--- Instructions to follow ---
Your answer must be every line of the data that holds the string "books".

[Content revision data]
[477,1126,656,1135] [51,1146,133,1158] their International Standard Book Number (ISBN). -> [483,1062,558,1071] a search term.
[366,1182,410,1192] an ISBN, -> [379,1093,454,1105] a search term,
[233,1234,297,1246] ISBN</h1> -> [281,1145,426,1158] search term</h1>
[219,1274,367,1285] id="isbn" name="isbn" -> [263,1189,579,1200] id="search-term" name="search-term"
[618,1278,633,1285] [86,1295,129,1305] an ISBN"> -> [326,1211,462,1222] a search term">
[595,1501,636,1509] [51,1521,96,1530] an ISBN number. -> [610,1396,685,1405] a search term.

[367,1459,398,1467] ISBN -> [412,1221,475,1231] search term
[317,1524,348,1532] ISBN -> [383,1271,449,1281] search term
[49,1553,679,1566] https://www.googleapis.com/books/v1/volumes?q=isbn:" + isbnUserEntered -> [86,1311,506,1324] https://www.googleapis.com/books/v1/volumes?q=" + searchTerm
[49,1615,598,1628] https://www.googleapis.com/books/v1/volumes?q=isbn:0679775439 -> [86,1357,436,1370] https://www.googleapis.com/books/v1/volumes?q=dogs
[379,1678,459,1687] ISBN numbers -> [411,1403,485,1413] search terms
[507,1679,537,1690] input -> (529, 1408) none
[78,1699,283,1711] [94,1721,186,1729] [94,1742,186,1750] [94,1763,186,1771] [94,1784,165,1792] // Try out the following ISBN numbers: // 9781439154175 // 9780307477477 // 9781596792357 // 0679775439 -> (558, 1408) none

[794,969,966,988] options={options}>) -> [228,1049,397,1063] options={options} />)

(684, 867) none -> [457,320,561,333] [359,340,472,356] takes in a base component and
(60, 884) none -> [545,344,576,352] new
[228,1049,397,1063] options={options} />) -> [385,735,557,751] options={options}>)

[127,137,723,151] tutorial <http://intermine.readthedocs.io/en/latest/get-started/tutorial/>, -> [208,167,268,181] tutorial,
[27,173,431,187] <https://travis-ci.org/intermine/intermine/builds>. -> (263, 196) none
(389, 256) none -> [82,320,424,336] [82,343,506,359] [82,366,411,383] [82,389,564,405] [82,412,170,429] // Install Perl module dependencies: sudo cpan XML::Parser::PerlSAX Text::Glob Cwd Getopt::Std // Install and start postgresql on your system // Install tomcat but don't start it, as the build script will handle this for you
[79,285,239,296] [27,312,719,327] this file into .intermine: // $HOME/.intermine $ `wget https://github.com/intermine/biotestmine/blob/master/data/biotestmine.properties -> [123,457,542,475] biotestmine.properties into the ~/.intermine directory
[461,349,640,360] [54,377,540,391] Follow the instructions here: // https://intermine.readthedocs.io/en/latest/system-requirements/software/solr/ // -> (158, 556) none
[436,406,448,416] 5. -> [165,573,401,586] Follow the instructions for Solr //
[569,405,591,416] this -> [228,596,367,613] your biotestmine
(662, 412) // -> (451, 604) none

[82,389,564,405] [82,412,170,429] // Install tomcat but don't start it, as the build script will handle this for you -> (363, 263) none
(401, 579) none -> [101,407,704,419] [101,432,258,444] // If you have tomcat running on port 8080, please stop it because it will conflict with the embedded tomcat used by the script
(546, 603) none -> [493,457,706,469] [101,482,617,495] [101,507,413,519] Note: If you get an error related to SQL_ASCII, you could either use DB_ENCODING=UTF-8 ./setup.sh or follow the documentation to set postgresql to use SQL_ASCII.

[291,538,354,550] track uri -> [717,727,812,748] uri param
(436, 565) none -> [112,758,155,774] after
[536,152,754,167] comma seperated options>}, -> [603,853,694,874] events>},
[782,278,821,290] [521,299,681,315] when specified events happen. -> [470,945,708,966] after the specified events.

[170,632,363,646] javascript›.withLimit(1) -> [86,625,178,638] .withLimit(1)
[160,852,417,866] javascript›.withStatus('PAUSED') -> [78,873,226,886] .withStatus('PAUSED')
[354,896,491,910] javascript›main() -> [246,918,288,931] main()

--- Response to this task ---
[49,1553,679,1566] https://www.googleapis.com/books/v1/volumes?q=isbn:" + isbnUserEntered -> [86,1311,506,1324] https://www.googleapis.com/books/v1/volumes?q=" + searchTerm
[49,1615,598,1628] https://www.googleapis.com/books/v1/volumes?q=isbn:0679775439 -> [86,1357,436,1370] https://www.googleapis.com/books/v1/volumes?q=dogs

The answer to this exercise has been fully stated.